YOUR INSTRUCTIONS: I'd like the entries repeated exactly, without their pictures.

SUPPLIED ENTRIES:

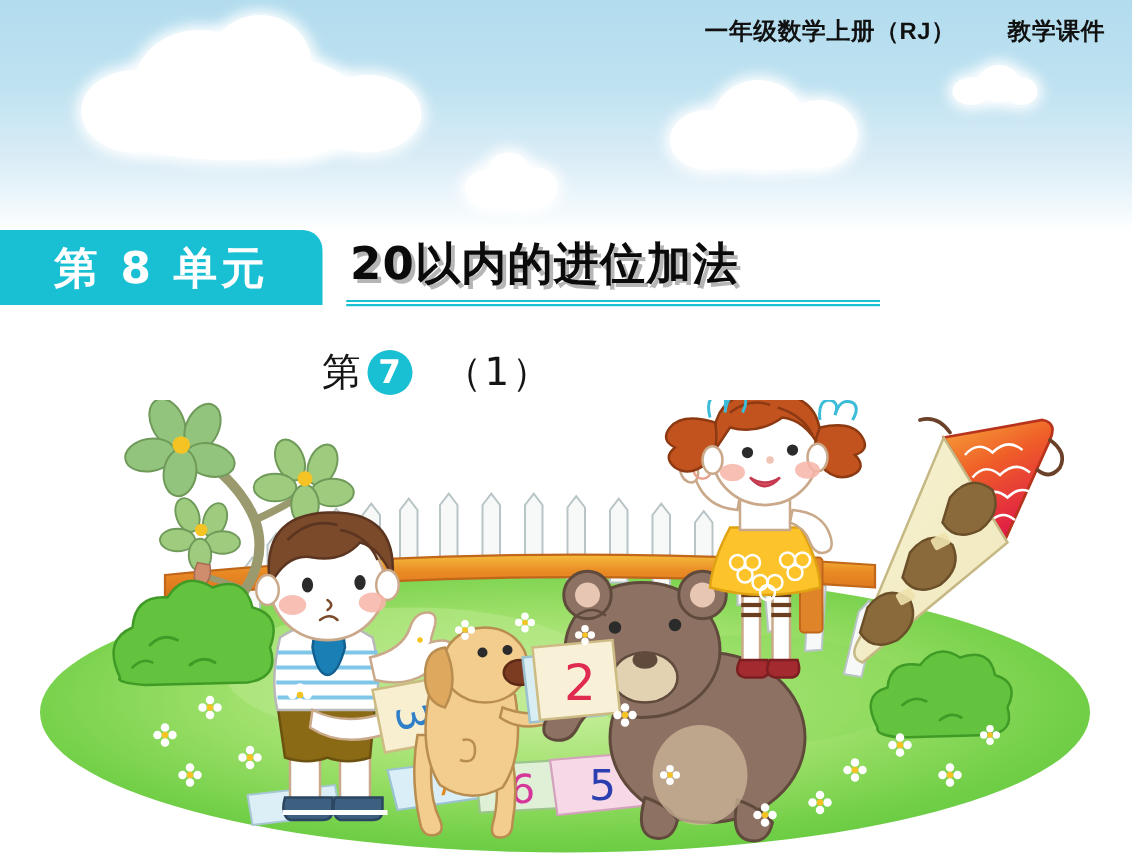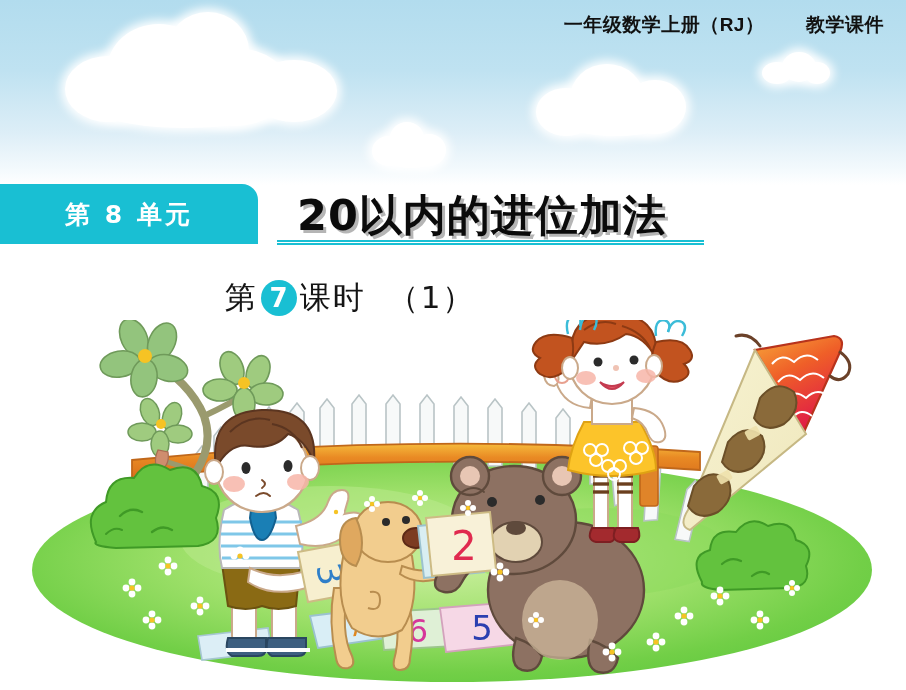"第 8 单元" .unit-badge span { font-size: 25px -> 35px }
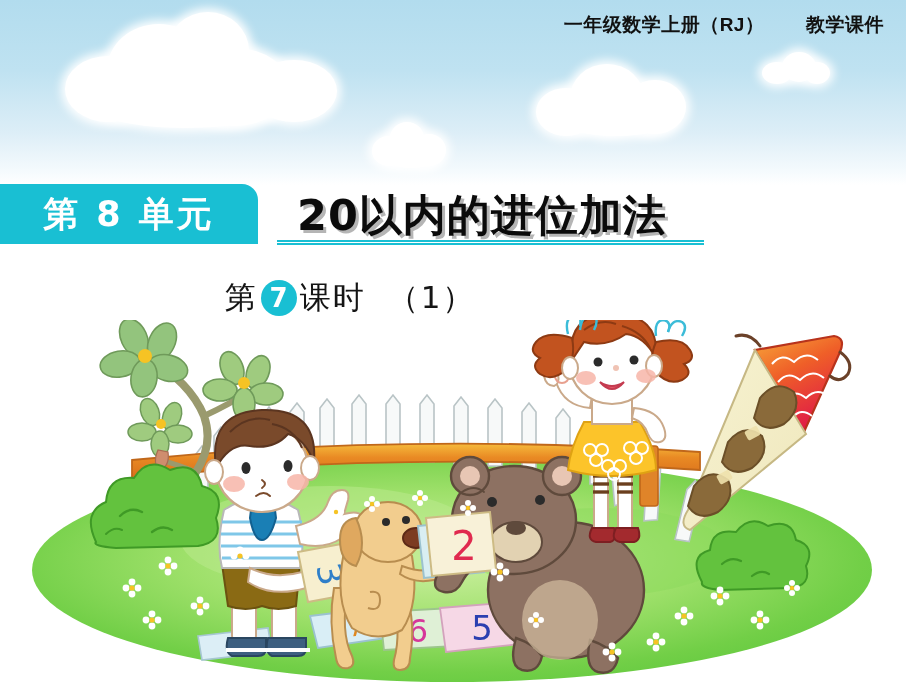"20以内的进位加法" .main-title { font-size: 43px -> 36px; left: 297px -> 280px }
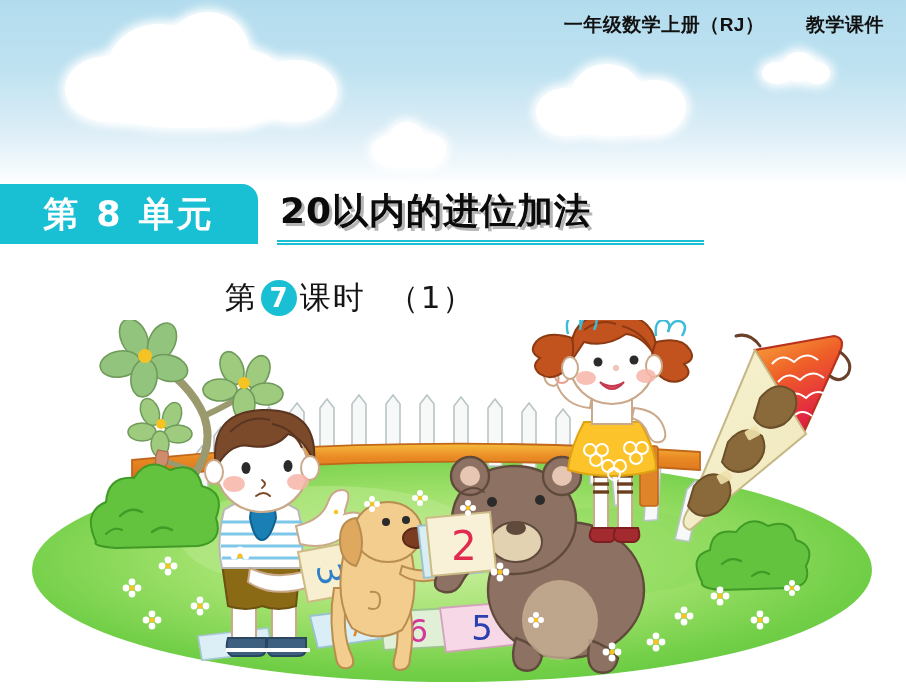"课时" span.t { html: <span>课时</span> -> none }
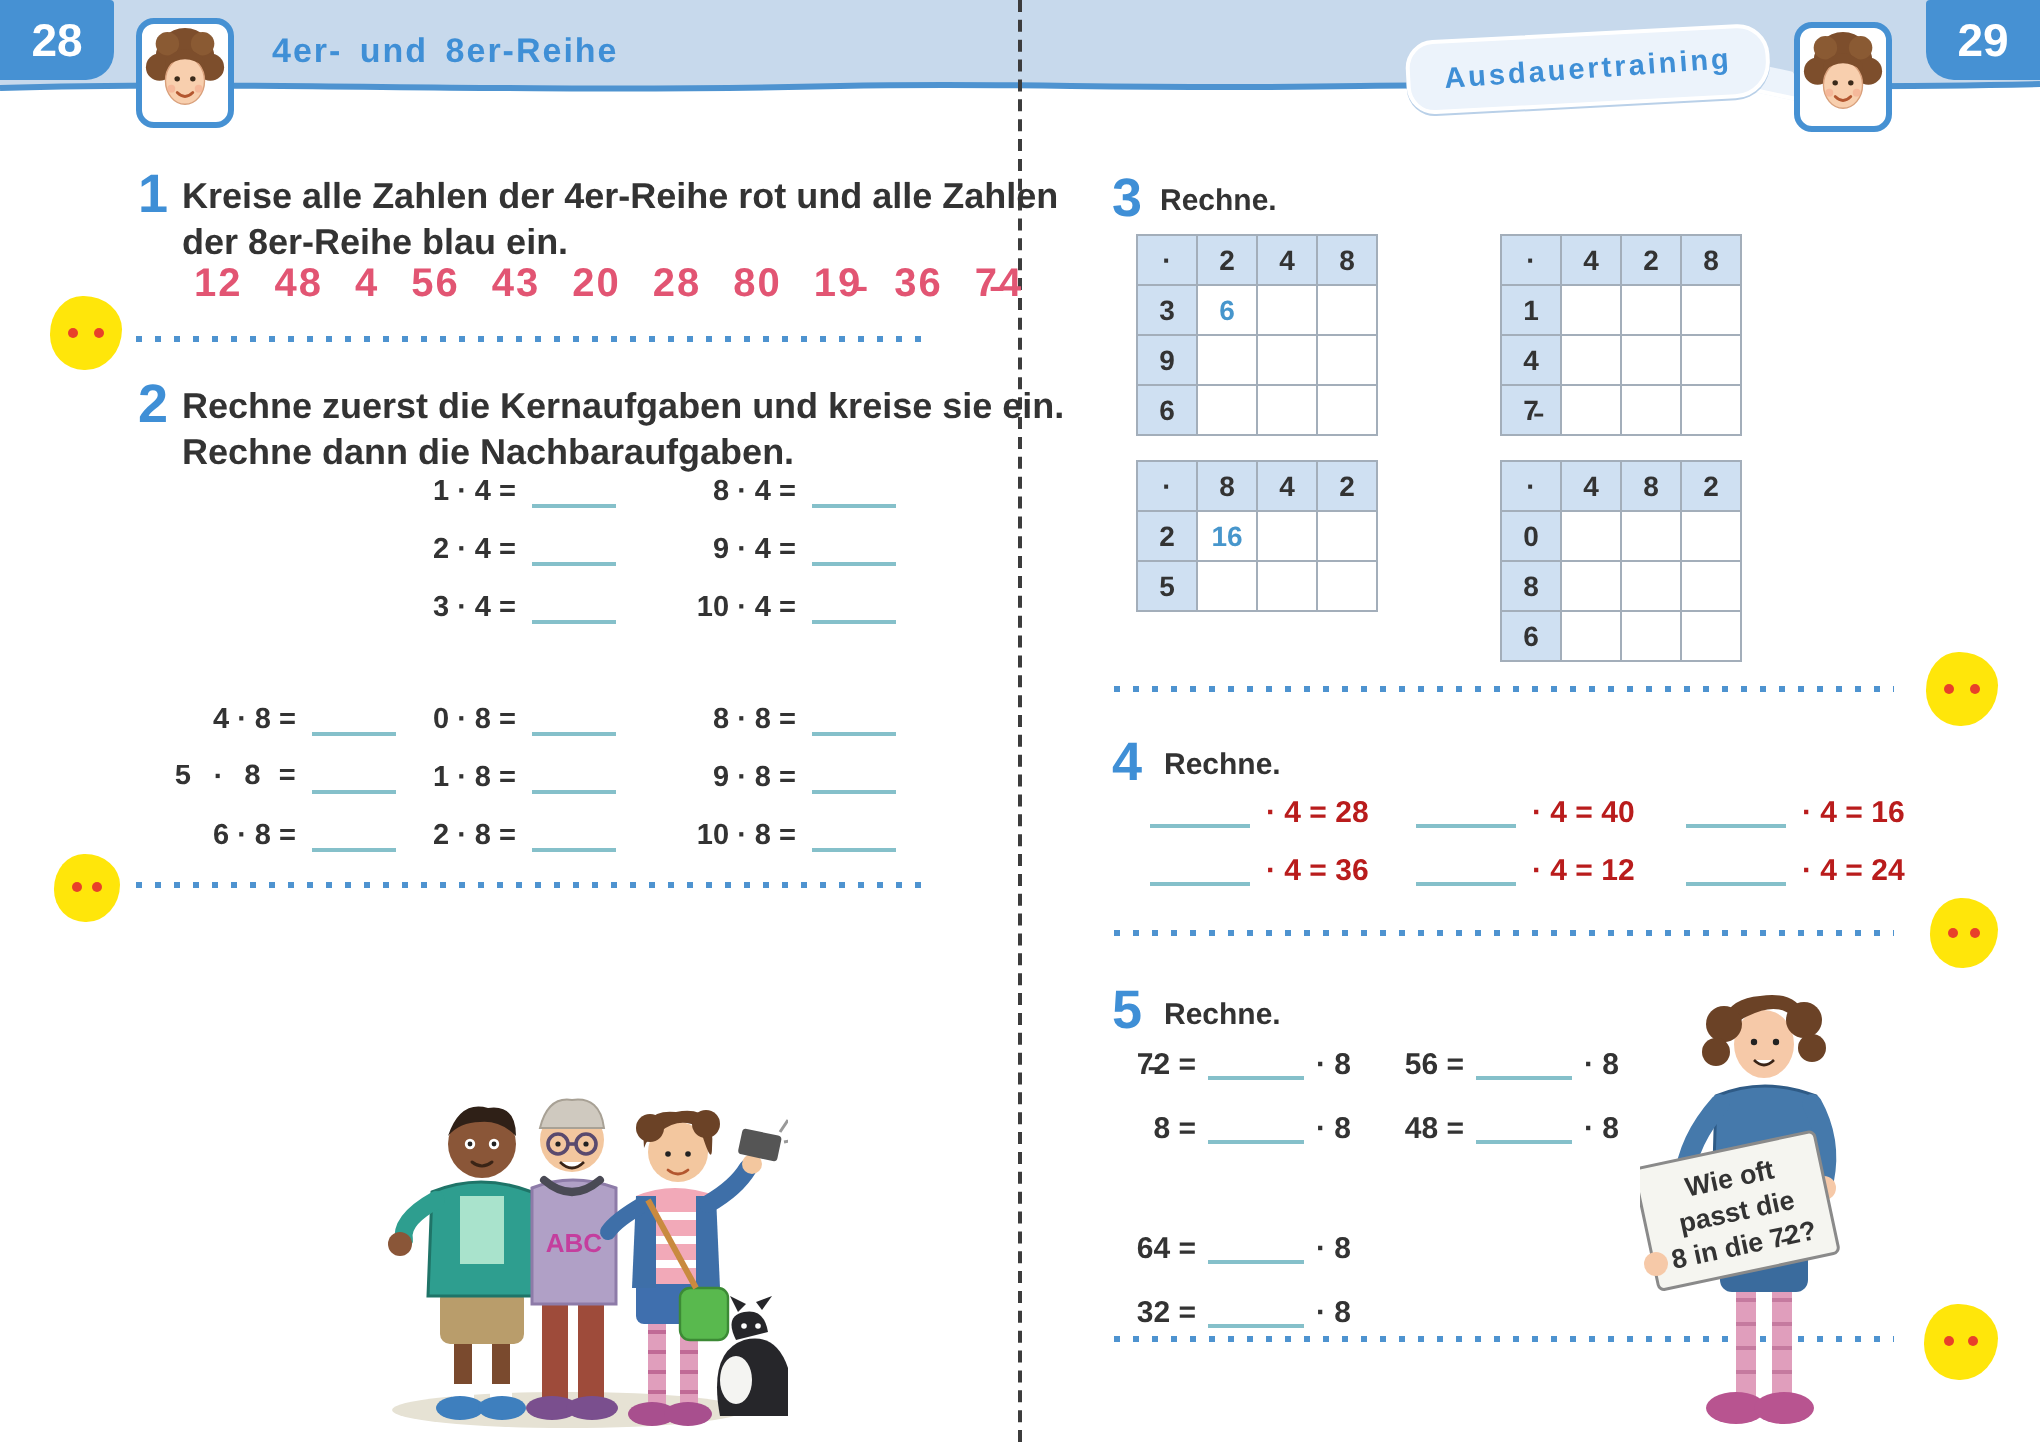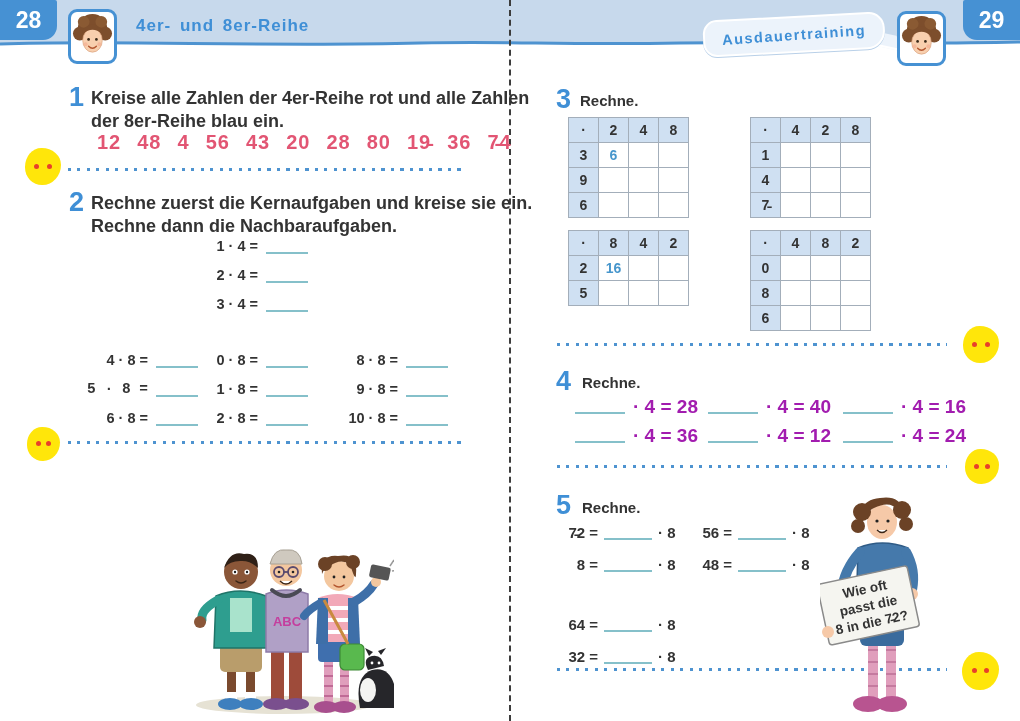"8 · 4 =" div.col { html: none -> <div> <div> <span>8 · 4 =</span> <span></span> </div> <div> <span>9 · 4 =</span> <span></span> </div> <div> <span>10 · 4 =</span> <span></span> </div> </div> }
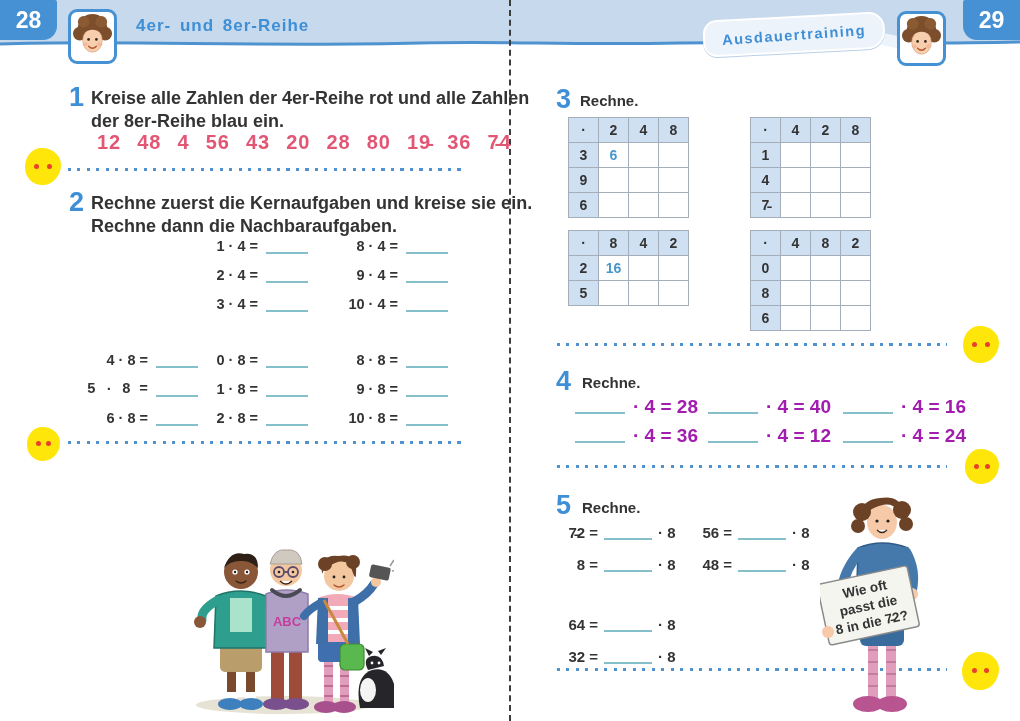"· 4 = 28" .fitem .txt { color: #a21caf -> #b91c1c; font-size: 19px -> 15px }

TASK RESPONSE:
"第 8 单元" .unit-badge span { font-size: 25px -> 35px }
"20以内的进位加法" .main-title { font-size: 43px -> 36px; left: 297px -> 280px }
"课时" span.t { html: <span>课时</span> -> none }
"8 · 4 =" div.col { html: none -> <div> <div> <span>8 · 4 =</span> <span></span> </div> <div> <span>9 · 4 =</span> <span></span> </div> <div> <span>10 · 4 =</span> <span></span> </div> </div> }
"· 4 = 28" .fitem .txt { color: #a21caf -> #b91c1c; font-size: 19px -> 15px }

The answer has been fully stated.